Hatty releva la tête vers Joseph, les sourcils froncés.
— Eh bien ? dit-elle. Je suis aliéniste, moi. Je soigne les esprits, pas les corps. Quant à Adam, il s’occupe des dents, rien d’autre.
— Vous avez de solides connaissances en médecine, tous les deux, objecta Joseph. C’est un collègue du journal qui m’a montré cette note. Celui qui l’a écrite la fait imprimer à chaque numéro depuis trois mois, dans tous les grands journaux d’Amérique. Cela doit lui coûter une fortune. Mais, d’après mon collègue, c’est la première fois qu’il précise que c’est urgent.
— Quelqu’un a déjà dû répondre.
— Je ne crois pas, répondit tranquillement le journaliste. Ce numéro date de la semaine dernière, et nous avons reçu cette annonce une nouvelle fois pour celui de cette semaine.
Il s’assit près de Hatty et tapota la page du journal.
— Vous et Adam pourriez y répondre, dit-il. Nous revendons la maison, gagnons suffisamment d’argent pour partir, et nous faisons tous les trois carrière à Thunder Mesa !
— La clientèle sera la même, rétorqua Hatty. Personne ne nous prendra au sérieux !
Joseph eut un sourire et secoua la tête.
— Non, darling, répondit-il. Vous ne trouverez pas plus différent de Baltimore : Thunder Mesa n’est rien d’autre qu’une ville minuscule du Colorado.
Hatty haussa les sourcils. Les paroles de Robert Blaxton lui revinrent en mémoire l’espace d’une seconde, mais l’arrivée de son cousin Adam Manchester dans le salon coupèrent court à ses réflexions. Elle espéra que Joseph ne parviendrait pas à le convaincre, mais elle déchanta très vite : le petit homme brun se montra des plus enthousiastes dès que le journaliste évoqua la possibilité de récupérer une clientèle.
— C’est une excellente idée, Joseph ! s’exclama-t-il avec un large sourire. Et puis, nous serions de véritables monstres si nous laissions ces gens dans le besoin !
— Nous serons abominablement mal vus là-bas ! protesta Hatty. Un journaliste pour divulguer leurs moindres secrets, un dentiste pour les torturer et une aliéniste pour les faire enfermer ! Quelle belle équipe, vraiment !

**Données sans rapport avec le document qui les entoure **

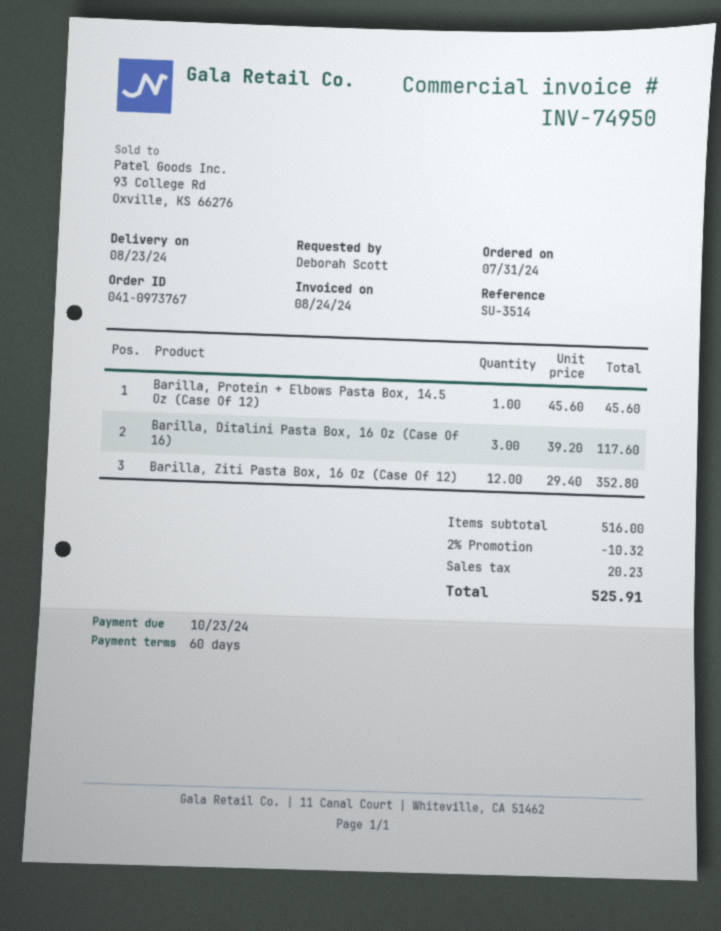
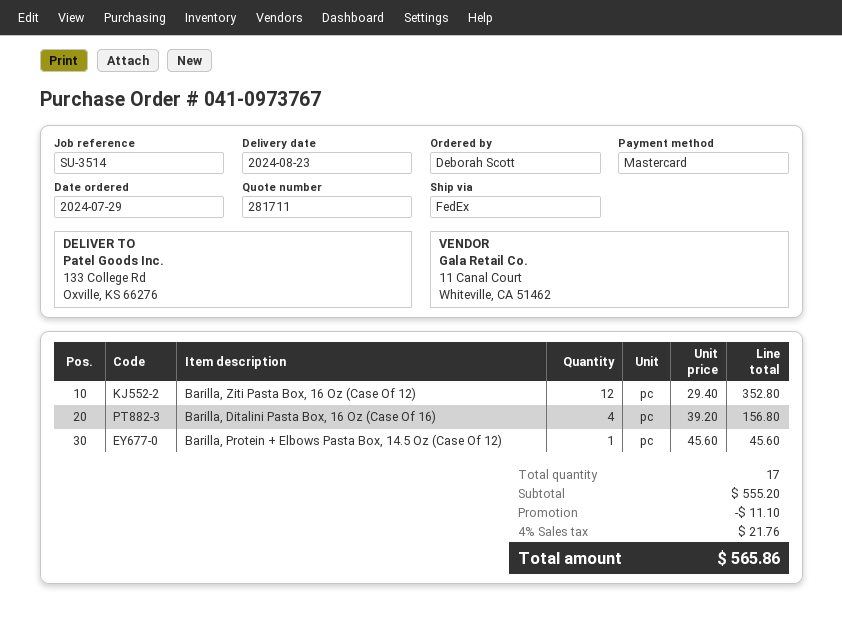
order date: 2024-07-31 -> 2024-07-29
Barilla, Ditalini Pasta Box, 16 Oz (Case Of 16): 3 x 39.20 = 117.60 -> 4 x 39.20 = 156.80
subtotal: 516.00 -> 555.20
discount: 10.32 -> 11.10
tax: 20.23 -> 21.76
total: 525.91 -> 565.86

— Ne dis pas de sottises, Hatty, répondit Adam. Ils demandent un médecin, nous leur en offrons deux, avec en prime le journaliste qui a daigné faire attention à eux ! Ils nous accueilleront en héros.
— N’espère pas trop, cher cousin, lâcha la jeune femme d’un ton tranchant. Tu as toujours été un grand rêveur.

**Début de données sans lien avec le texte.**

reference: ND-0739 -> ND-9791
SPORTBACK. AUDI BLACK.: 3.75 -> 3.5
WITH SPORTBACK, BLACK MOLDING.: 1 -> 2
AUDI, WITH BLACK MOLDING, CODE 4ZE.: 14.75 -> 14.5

— Oh, Hatty ! s’exclama Adam, vexé. Tu ne devrais pas dire de telles choses. De toute manière, nous sommes à deux contre une. C’est décidé, nous partons.
Il adressa un bref signe de tête à Joseph, puis quitta la pièce. Les deux fiancés l’écoutèrent monter dans son bureau pour faire ses valises, et le journaliste jeta un regard d’excuse à Hatty. La jeune femme croisa étroitement les bras sur sa poitrine, furieuse. Joseph hésita, puis se pencha vers elle.

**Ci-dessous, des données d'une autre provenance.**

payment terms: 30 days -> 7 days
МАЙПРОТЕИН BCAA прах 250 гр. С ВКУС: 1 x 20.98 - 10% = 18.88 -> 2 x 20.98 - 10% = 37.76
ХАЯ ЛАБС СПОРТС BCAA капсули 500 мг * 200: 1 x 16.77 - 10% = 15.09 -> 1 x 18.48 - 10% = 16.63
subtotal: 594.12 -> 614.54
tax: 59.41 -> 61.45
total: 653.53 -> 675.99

— Y a-t-il quelque chose que je puisse faire pour être pardonné ? dit-il.
Hatty lui jeta un bref regard et s’apprêta à le repousser, mais elle se souvint de la fatigue qui la tenait toujours. Ses yeux se remirent à briller et elle se retourna vers son fiancé :
— Un chocolat chaud serait parfait, répondit-elle.